EXERCISE PROMPT
Each record should reappear exactly in your answer, minus any picture.

RECORDS FOR THIS EXERCISE
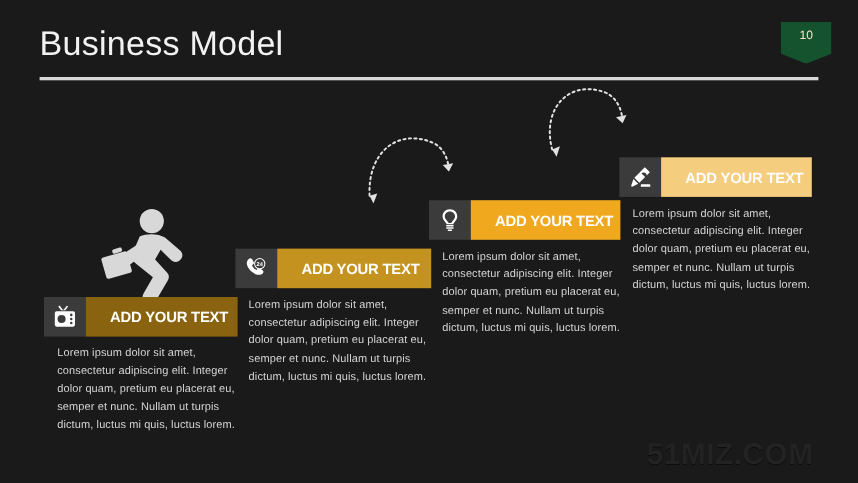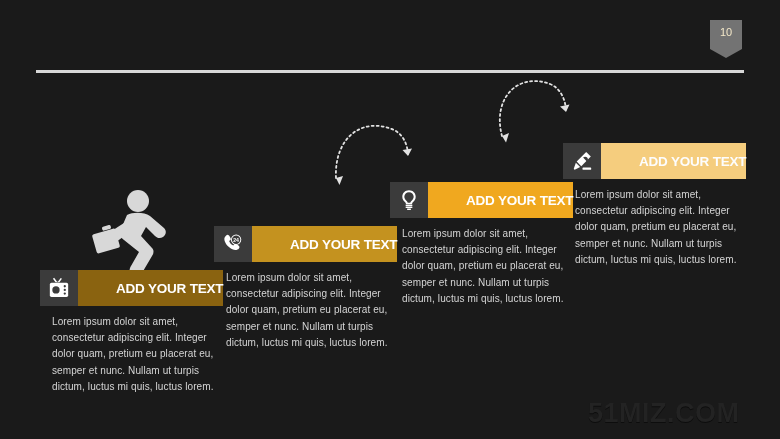--- a/index.html
+++ b/index.html
@@ -27,22 +27,22 @@
   }
   #title-rule {
     position:absolute;
     left:36px; top:70px;
     width:708px; height:3px;
     background:#d8d8d8;
   }
   #page-badge {
     position:absolute;
     left:710px; top:20px;
-    width:32px; height:38px;
-    background:#737373;
+    width:46px; height:38px;
+    background:#14532d;
     clip-path:polygon(0 0, 100% 0, 100% 76%, 50% 100%, 0 76%);
     color:#f3e7c8;
     font-size:11px;
     display:flex;
     align-items:flex-start;
     justify-content:center;
     padding-top:6px;
   }
 
   
@@ -67,21 +67,21 @@
     display:flex;
     align-items:center;
     justify-content:center;
     flex:0 0 38px;
   }
   .step-icon svg { display:block; }
   .step-label {
     flex:1 1 auto;
     display:flex;
     align-items:center;
-    padding-left:38px;
+    padding-left:22px;
     font-size:13.5px;
     font-weight:700;
     letter-spacing:-0.2px;
     color:#ffffff;
     white-space:nowrap;
   }
   .step-body {
     position:absolute;
     top:44px;
     left:12px;
@@ -126,20 +126,21 @@
     letter-spacing:0.5px;
     color:#232323;
     text-shadow:0 1px 0 #0d0d0d;
   }
 </style>
 </head>
 <body>
 
 <div id="slide">
 
+  <div id="page-title">Business Model</div>
   <div id="title-rule"></div>
   <div id="page-badge">10</div>
 
   <div id="runner">
     <svg width="88" height="92" viewBox="0 0 88 92" fill="#d8d8d8">
       <circle cx="52" cy="13" r="11"></circle>
       <path d="M41 27 C47 24 58 24 64 28 L78 40 C81 43 80 47 77 49 C74 51 71 50 69 48 L60 39 L55 48 L66 60 C68 62 68 65 66 68 L56 85 C54 89 49 90 46 87 C43 85 43 81 45 78 L53 64 L38 52 C34 49 33 45 35 41 Z"></path>
       <path d="M44 44 L30 54 C27 56 24 55 22 52 C20 49 21 46 24 44 L38 35 Z"></path>
       <rect x="8" y="43" width="24" height="20" rx="2" transform="rotate(-16 20 53)"></rect>
       <rect x="16" y="38" width="9" height="4" rx="1.5" transform="rotate(-16 20 40)"></rect>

TASK OUTPUT
--- a/index.html
+++ b/index.html
@@ -27,22 +27,22 @@
   }
   #title-rule {
     position:absolute;
     left:36px; top:70px;
     width:708px; height:3px;
     background:#d8d8d8;
   }
   #page-badge {
     position:absolute;
     left:710px; top:20px;
-    width:32px; height:38px;
-    background:#737373;
+    width:46px; height:38px;
+    background:#14532d;
     clip-path:polygon(0 0, 100% 0, 100% 76%, 50% 100%, 0 76%);
     color:#f3e7c8;
     font-size:11px;
     display:flex;
     align-items:flex-start;
     justify-content:center;
     padding-top:6px;
   }
 
   
@@ -67,21 +67,21 @@
     display:flex;
     align-items:center;
     justify-content:center;
     flex:0 0 38px;
   }
   .step-icon svg { display:block; }
   .step-label {
     flex:1 1 auto;
     display:flex;
     align-items:center;
-    padding-left:38px;
+    padding-left:22px;
     font-size:13.5px;
     font-weight:700;
     letter-spacing:-0.2px;
     color:#ffffff;
     white-space:nowrap;
   }
   .step-body {
     position:absolute;
     top:44px;
     left:12px;
@@ -126,20 +126,21 @@
     letter-spacing:0.5px;
     color:#232323;
     text-shadow:0 1px 0 #0d0d0d;
   }
 </style>
 </head>
 <body>
 
 <div id="slide">
 
+  <div id="page-title">Business Model</div>
   <div id="title-rule"></div>
   <div id="page-badge">10</div>
 
   <div id="runner">
     <svg width="88" height="92" viewBox="0 0 88 92" fill="#d8d8d8">
       <circle cx="52" cy="13" r="11"></circle>
       <path d="M41 27 C47 24 58 24 64 28 L78 40 C81 43 80 47 77 49 C74 51 71 50 69 48 L60 39 L55 48 L66 60 C68 62 68 65 66 68 L56 85 C54 89 49 90 46 87 C43 85 43 81 45 78 L53 64 L38 52 C34 49 33 45 35 41 Z"></path>
       <path d="M44 44 L30 54 C27 56 24 55 22 52 C20 49 21 46 24 44 L38 35 Z"></path>
       <rect x="8" y="43" width="24" height="20" rx="2" transform="rotate(-16 20 53)"></rect>
       <rect x="16" y="38" width="9" height="4" rx="1.5" transform="rotate(-16 20 40)"></rect>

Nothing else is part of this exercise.